Where a line below holds the string "Debian", copy that line.
- Opening Delimiter -
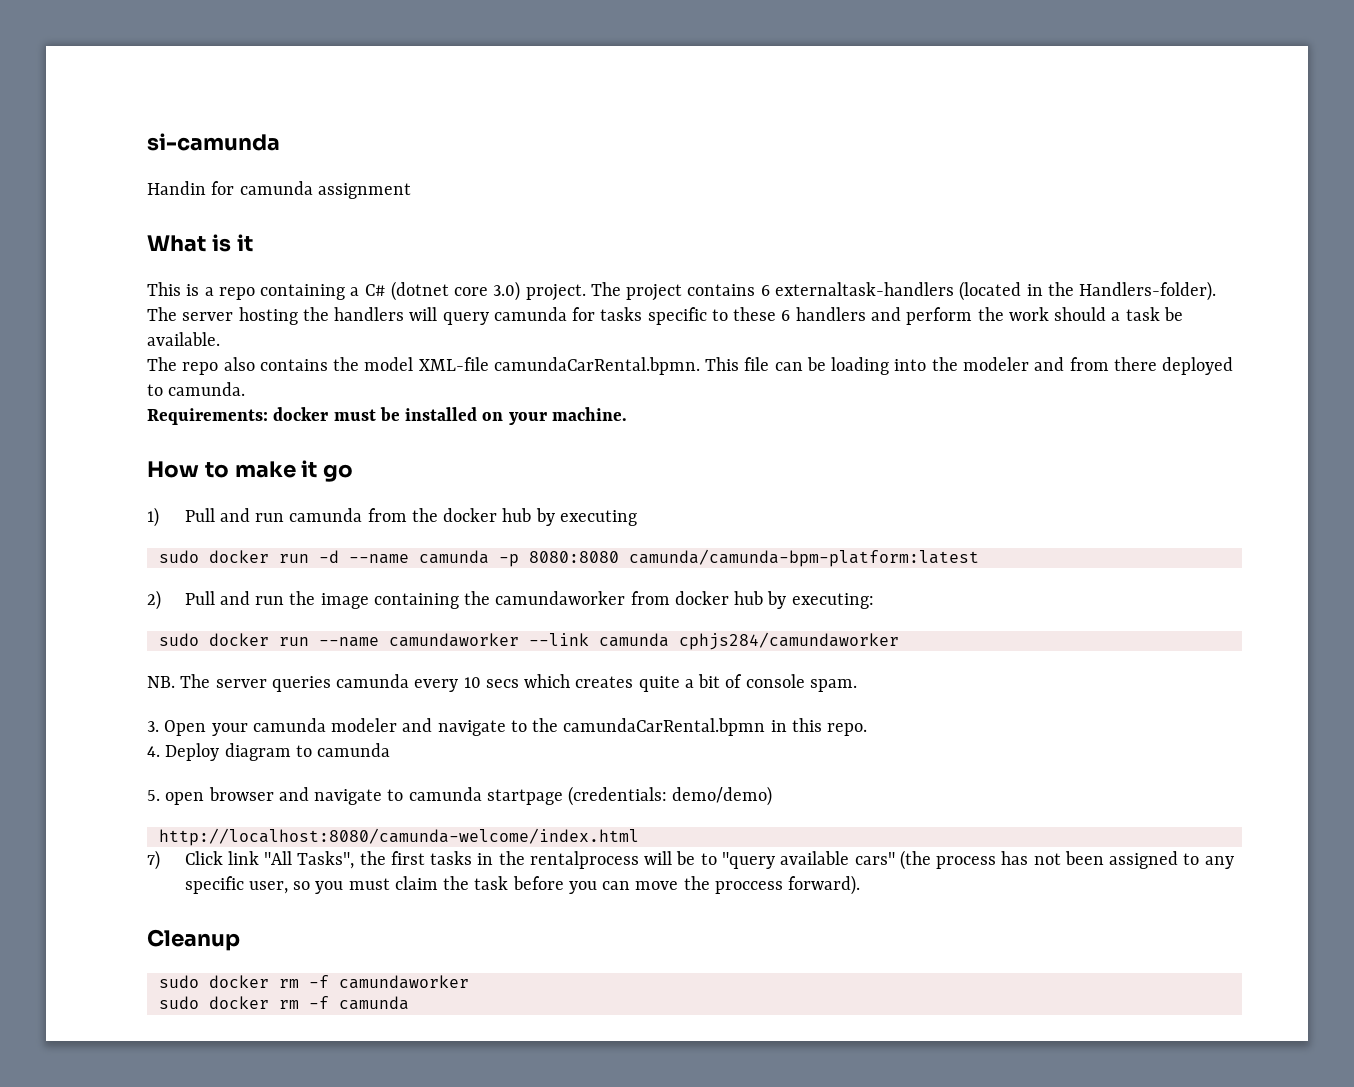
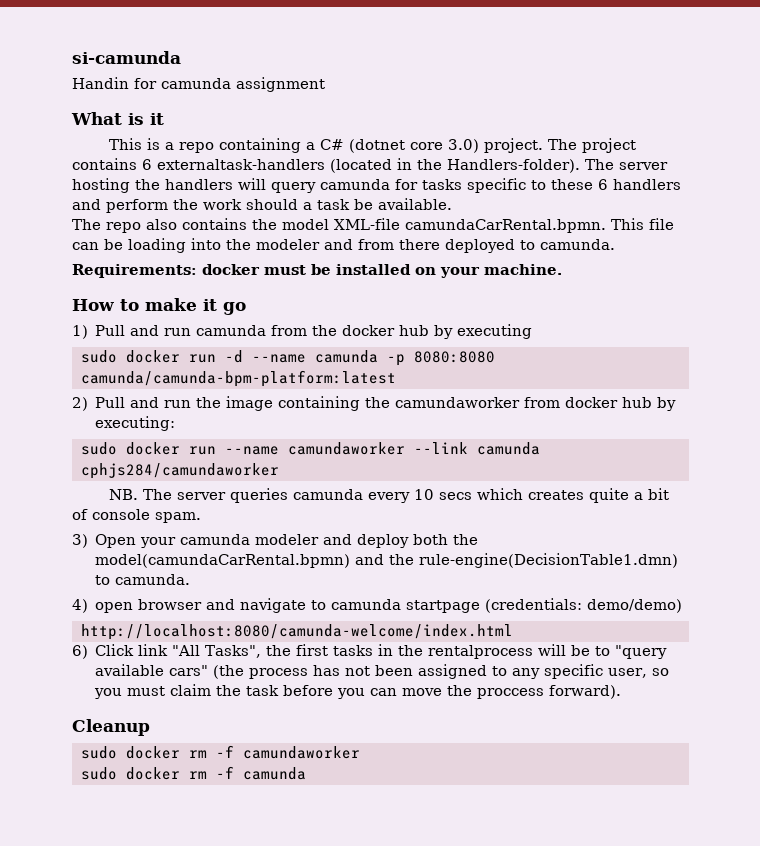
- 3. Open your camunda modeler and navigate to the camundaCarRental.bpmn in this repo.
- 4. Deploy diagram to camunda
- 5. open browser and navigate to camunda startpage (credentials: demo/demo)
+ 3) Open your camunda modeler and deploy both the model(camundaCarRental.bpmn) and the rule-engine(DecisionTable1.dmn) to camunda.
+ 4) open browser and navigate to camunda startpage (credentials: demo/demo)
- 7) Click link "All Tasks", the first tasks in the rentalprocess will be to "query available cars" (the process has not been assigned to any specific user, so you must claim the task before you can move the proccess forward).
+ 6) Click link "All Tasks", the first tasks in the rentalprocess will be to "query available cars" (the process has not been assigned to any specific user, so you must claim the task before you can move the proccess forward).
- Closing Delimiter -
- Opening Delimiter -
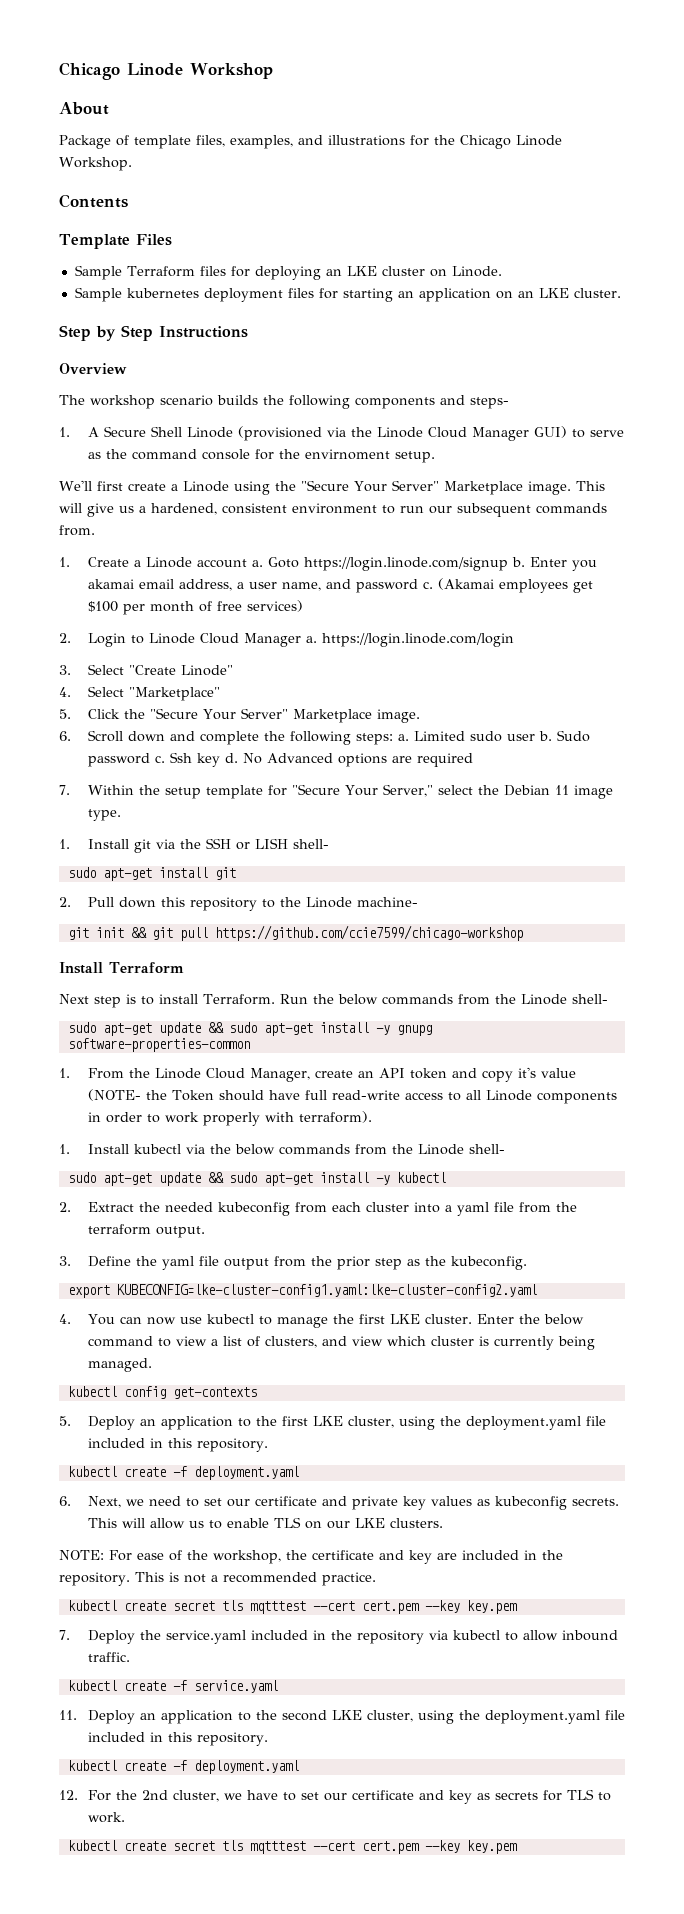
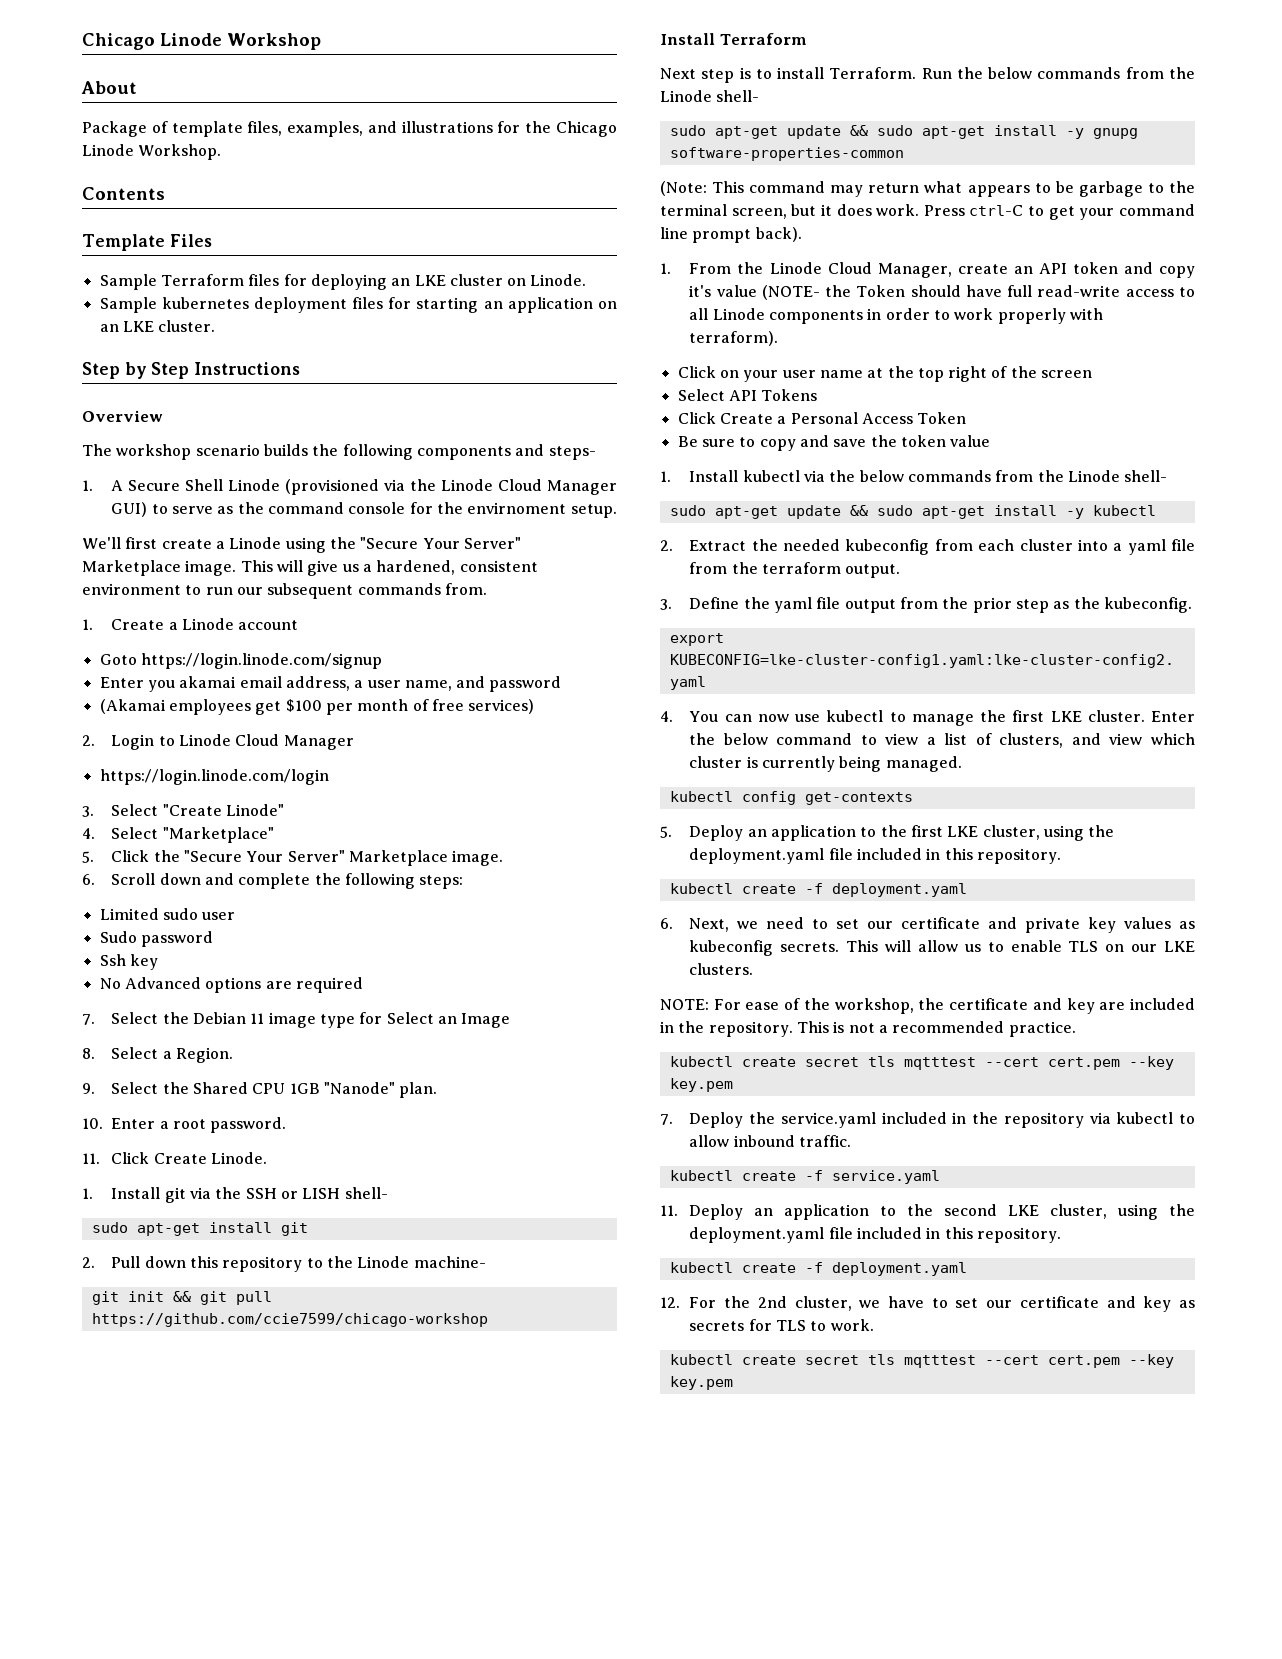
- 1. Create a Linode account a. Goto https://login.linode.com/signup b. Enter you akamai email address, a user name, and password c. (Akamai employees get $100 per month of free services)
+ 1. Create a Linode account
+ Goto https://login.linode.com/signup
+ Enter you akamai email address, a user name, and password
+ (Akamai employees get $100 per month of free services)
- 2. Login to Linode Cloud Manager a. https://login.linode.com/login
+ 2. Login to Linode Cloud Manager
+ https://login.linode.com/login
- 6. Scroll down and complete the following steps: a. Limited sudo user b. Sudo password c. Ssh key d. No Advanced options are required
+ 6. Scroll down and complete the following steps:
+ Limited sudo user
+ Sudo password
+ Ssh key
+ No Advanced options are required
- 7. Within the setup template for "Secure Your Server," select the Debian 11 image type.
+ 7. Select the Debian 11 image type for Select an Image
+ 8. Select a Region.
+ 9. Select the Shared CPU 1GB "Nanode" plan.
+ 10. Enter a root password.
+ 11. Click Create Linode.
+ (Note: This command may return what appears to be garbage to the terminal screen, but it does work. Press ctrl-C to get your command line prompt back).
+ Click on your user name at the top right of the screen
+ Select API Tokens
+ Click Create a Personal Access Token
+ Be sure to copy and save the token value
- Closing Delimiter -
RESPONSE:
- 7. Within the setup template for "Secure Your Server," select the Debian 11 image type.
+ 7. Select the Debian 11 image type for Select an Image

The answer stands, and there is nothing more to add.